National Association of Home Builders Economic Research Blog

Private Residential Construction Spending Slips in January

Private residential construction spending declined 0.8% in January 2026, following two months of gains. This decline was driven by lower spending across single-family, multifamily construction, and home improvement.  Despite the monthly decline, total residential construction spending remained 2.3% higher than a year ago.

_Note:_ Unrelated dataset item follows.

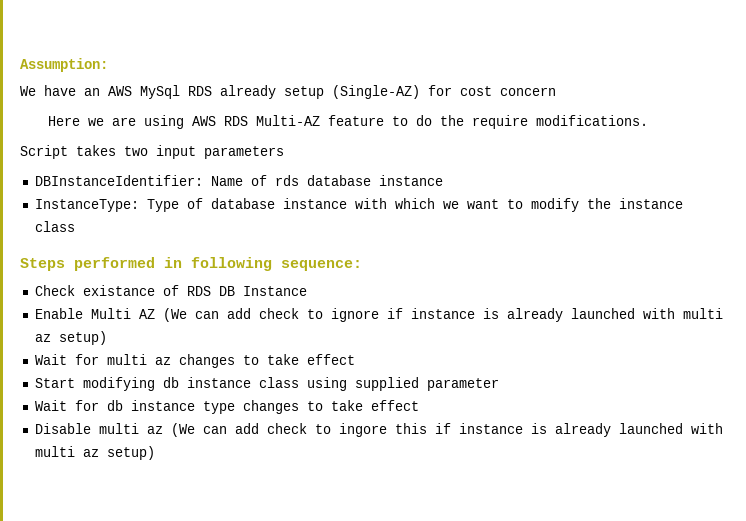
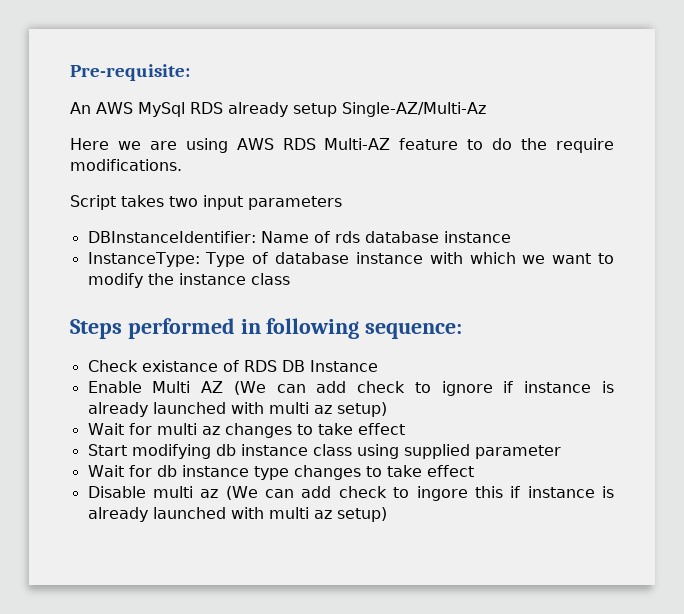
- Assumption:
- We have an AWS MySql RDS already setup (Single-AZ) for cost concern
+ Pre-requisite:
+ An AWS MySql RDS already setup Single-AZ/Multi-Az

According to the latest construction spending data from the U.S. Census, single-family construction spending edged down by 0.2% in January, consistent with the softer builder confidence reflected in the NAHB/Wells Fargo Housing Market Index (HMI). Compared to a year ago, single-family construction spending was down 5.8%. Meanwhile, multifamily construction spending also decreased mildly, falling 0.7% in January. This marks the second monthly decrease following six consecutive months of modest gains. Compared to a year earlier, multifamily spending was 0.4% higher. Improvement spending (remodeling) declined 1.4% for the month but remained a bright spot on a year-over-year basis, rising 12.5%.

The NAHB construction spending index is shown in the graph below. The index illustrates how   spending on single-family construction has slowed since early 2024, reflecting the impacts of elevated interest rates and ongoing uncertainty over building material tariffs. Multifamily construction spending growth has also slowed down after the peak in July 2023, with the index largely plateauing since late 2024. In contrast, improvement spending has been on an upward trend since the beginning of 2025, supported in part by the aging housing stock and sustained demand for renovation.

Spending on private nonresidential construction was down 3% over a year ago. The annual private nonresidential spending decrease was primarily driven by a $35 billion drop in manufacturing construction spending, followed by a $0.8 billion decrease in commercial construction spending.